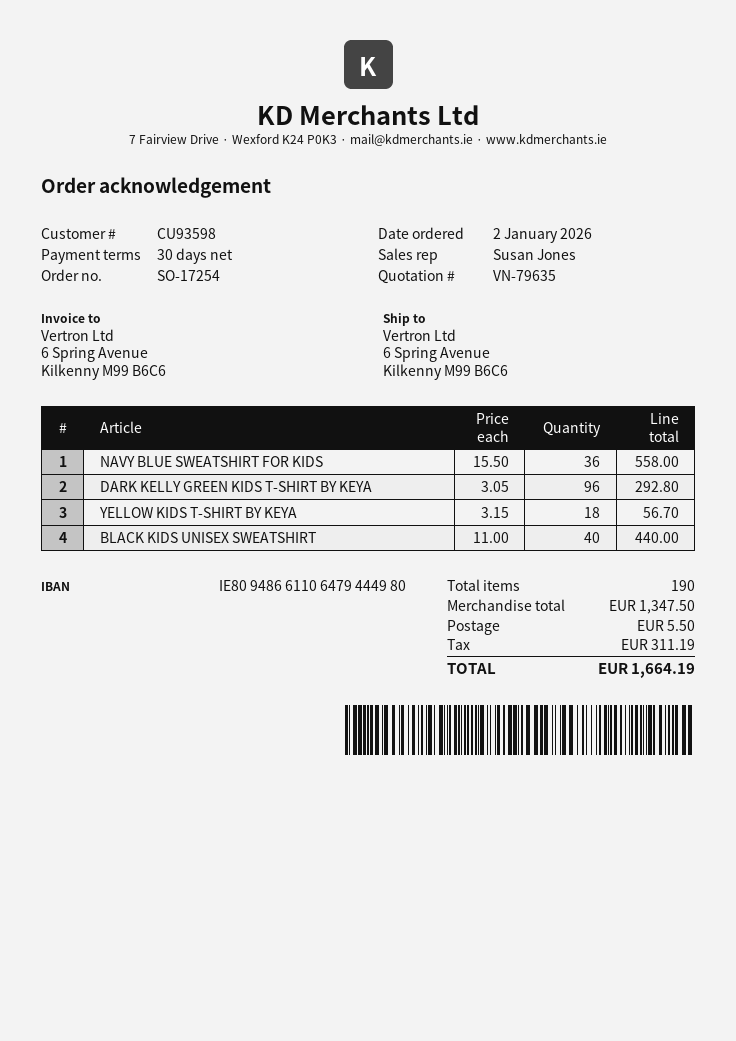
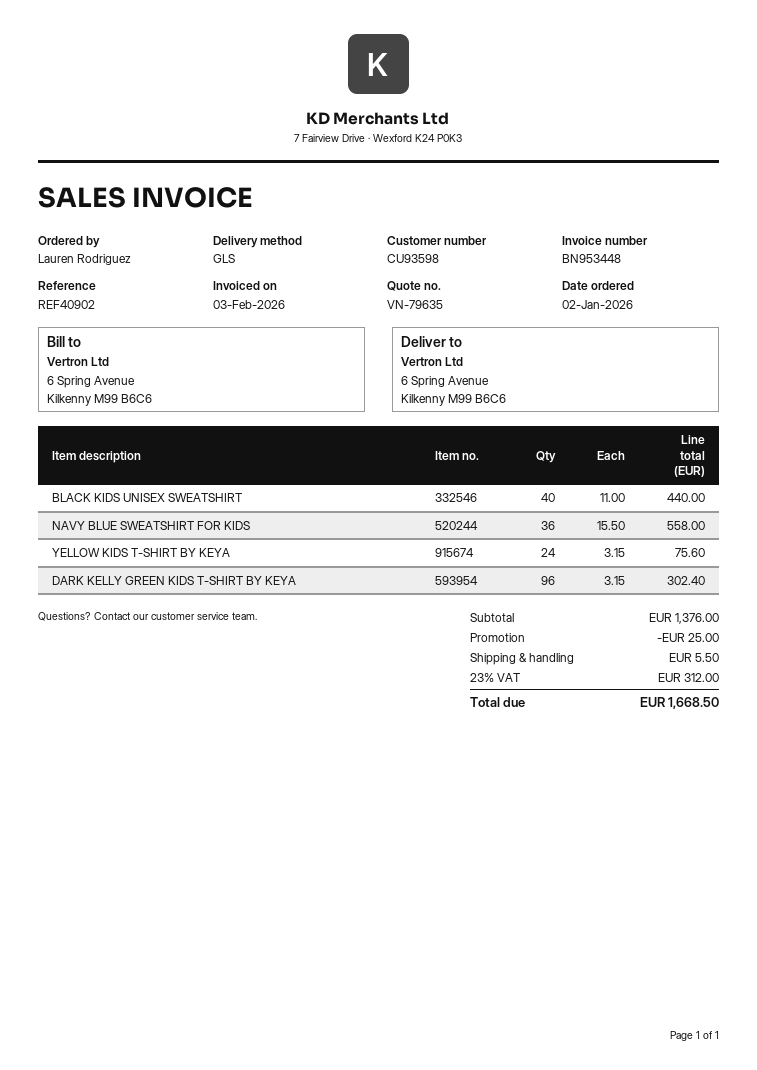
DARK KELLY GREEN KIDS T-SHIRT BY KEYA: 96 x 3.05 = 292.80 -> 96 x 3.15 = 302.40
YELLOW KIDS T-SHIRT BY KEYA: 18 x 3.15 = 56.70 -> 24 x 3.15 = 75.60
subtotal: 1347.50 -> 1376.00
discount: none -> 25.00
tax: 311.19 -> 312.00
total: 1664.19 -> 1668.50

> [ACTIVITY]: If a line in the listing holds the word "SHIRT", list that line.

> [RESPONSE BELOW]:
DARK KELLY GREEN KIDS T-SHIRT BY KEYA: 96 x 3.05 = 292.80 -> 96 x 3.15 = 302.40
YELLOW KIDS T-SHIRT BY KEYA: 18 x 3.15 = 56.70 -> 24 x 3.15 = 75.60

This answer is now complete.